BEGIN RECORDS PROVIDED
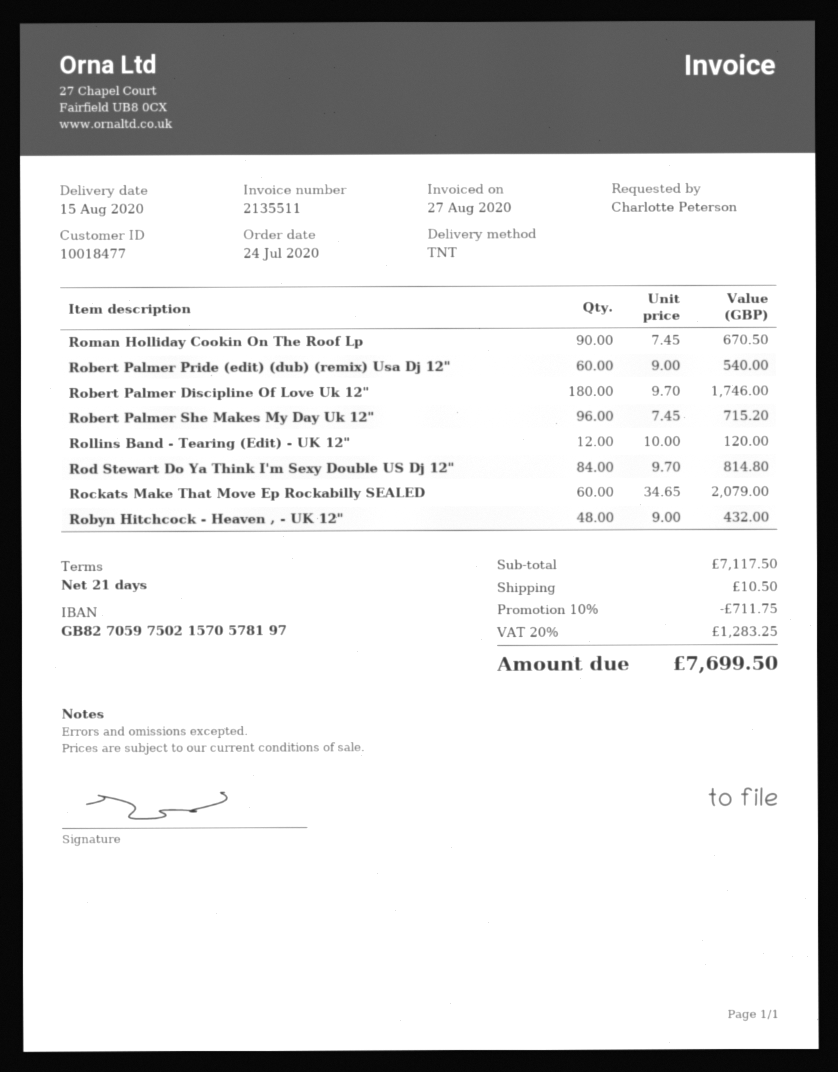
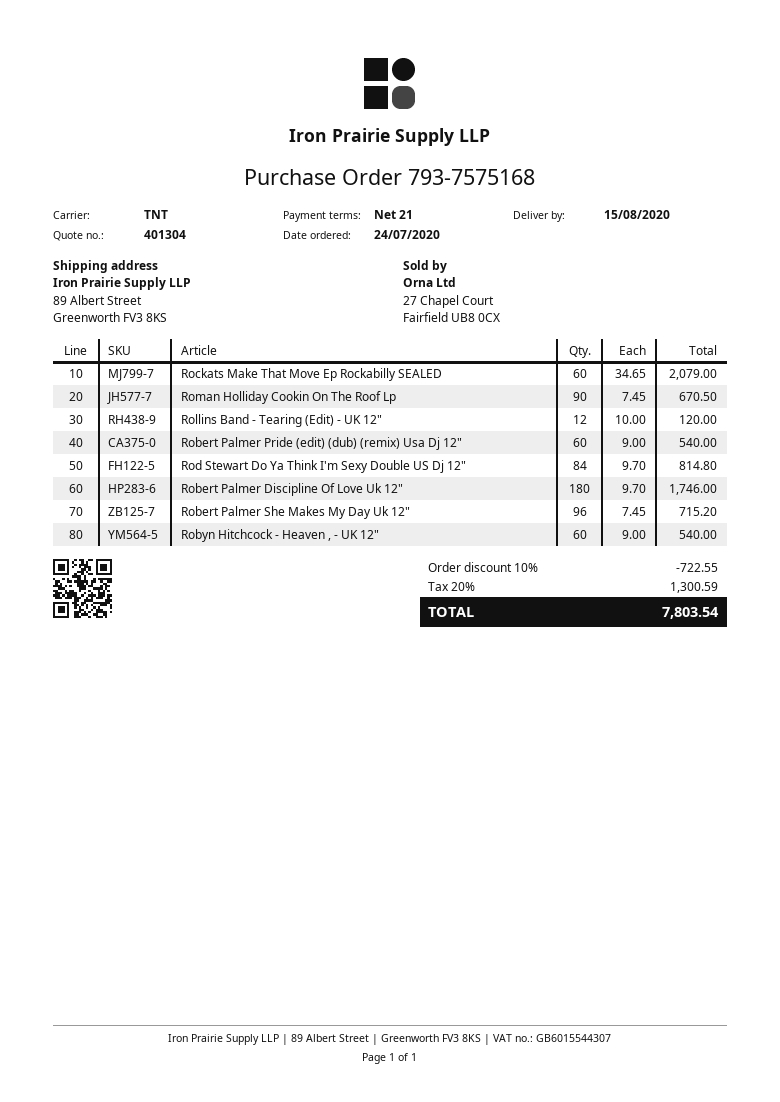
Robyn Hitchcock - Heaven , - UK 12": 48 x 9.00 = 432.00 -> 60 x 9.00 = 540.00
discount: 10% = 711.75 -> 10% = 722.55
shipping: 10.50 -> none
tax: 20% = 1283.25 -> 20% = 1300.59
total: 7699.50 -> 7803.54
END RECORDS PROVIDED
• [EXERCISE AIM]
Copy out every entry above, character for character, excluding pictures.

• [REPLY TO THE TASK]
Robyn Hitchcock - Heaven , - UK 12": 48 x 9.00 = 432.00 -> 60 x 9.00 = 540.00
discount: 10% = 711.75 -> 10% = 722.55
shipping: 10.50 -> none
tax: 20% = 1283.25 -> 20% = 1300.59
total: 7699.50 -> 7803.54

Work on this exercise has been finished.